----- Supplied entries -----

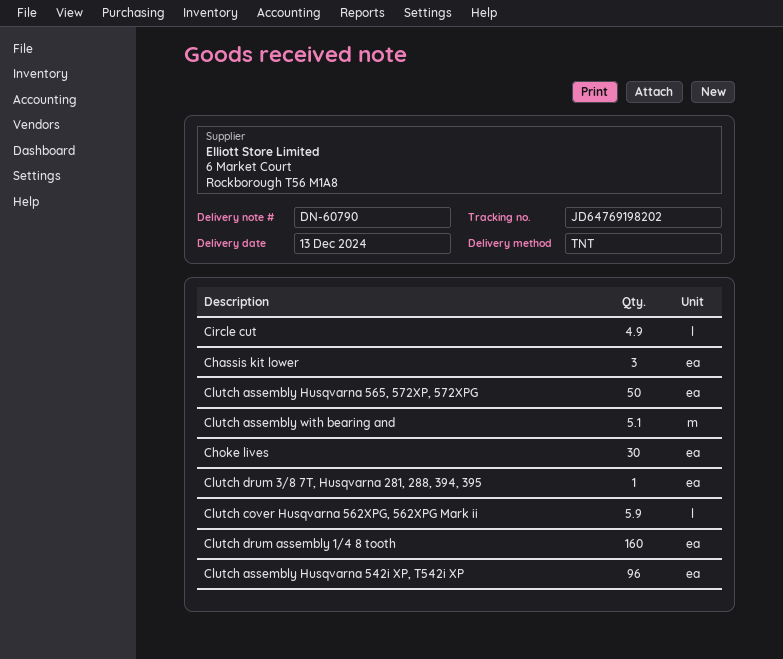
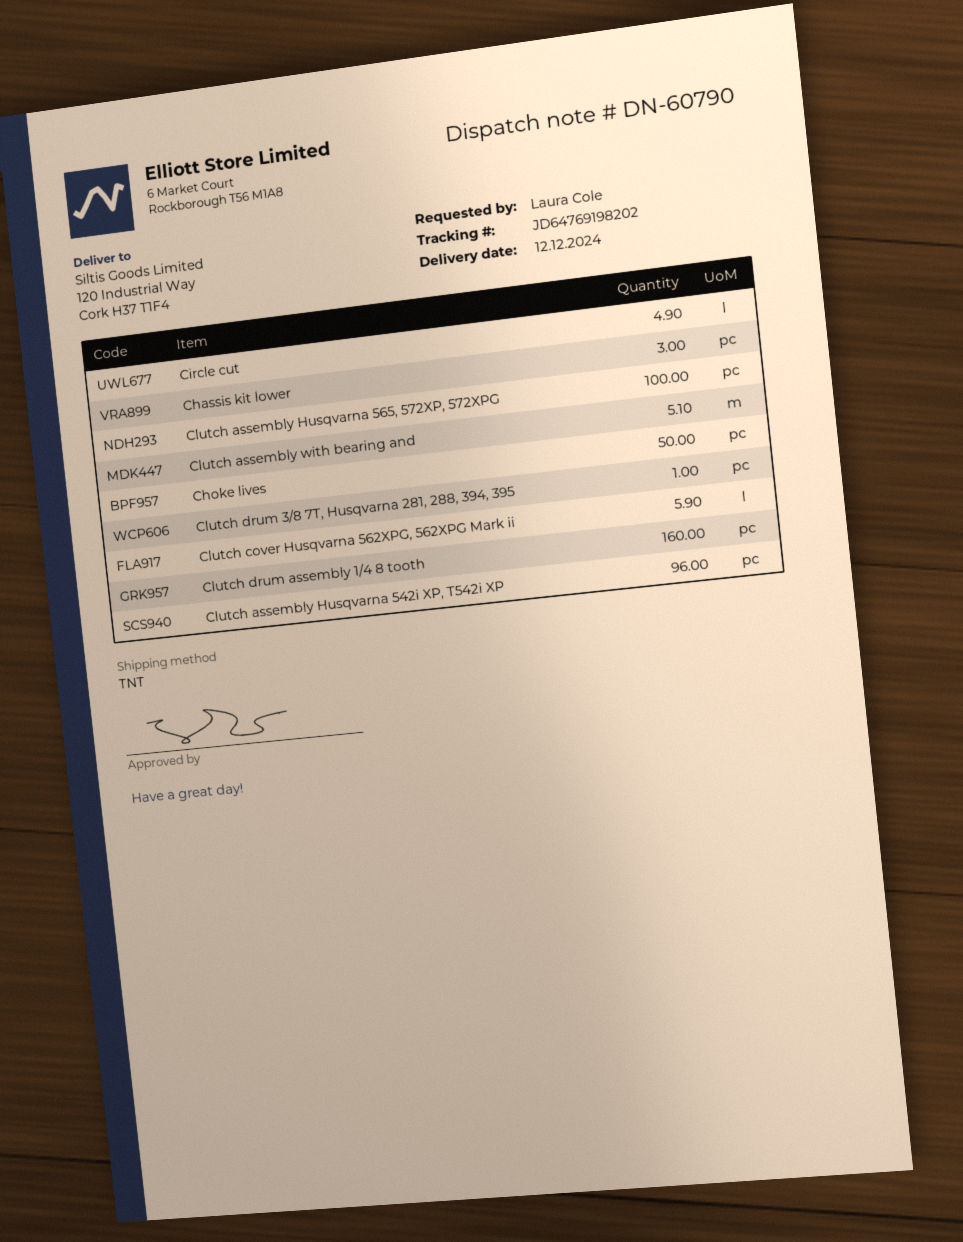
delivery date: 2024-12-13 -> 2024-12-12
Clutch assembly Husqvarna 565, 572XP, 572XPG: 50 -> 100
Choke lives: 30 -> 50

-----
----- Supplied entries -----

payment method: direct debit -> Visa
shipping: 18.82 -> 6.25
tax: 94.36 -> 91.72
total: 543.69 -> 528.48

-----

▶ What is required: Above are the records. Copy the lines beginning at the one that has "shipping: 18.82 -> 6.25" and ending with the one that has "total: 543.69 -> 528.48", unchanged.

▶ Answer box:
shipping: 18.82 -> 6.25
tax: 94.36 -> 91.72
total: 543.69 -> 528.48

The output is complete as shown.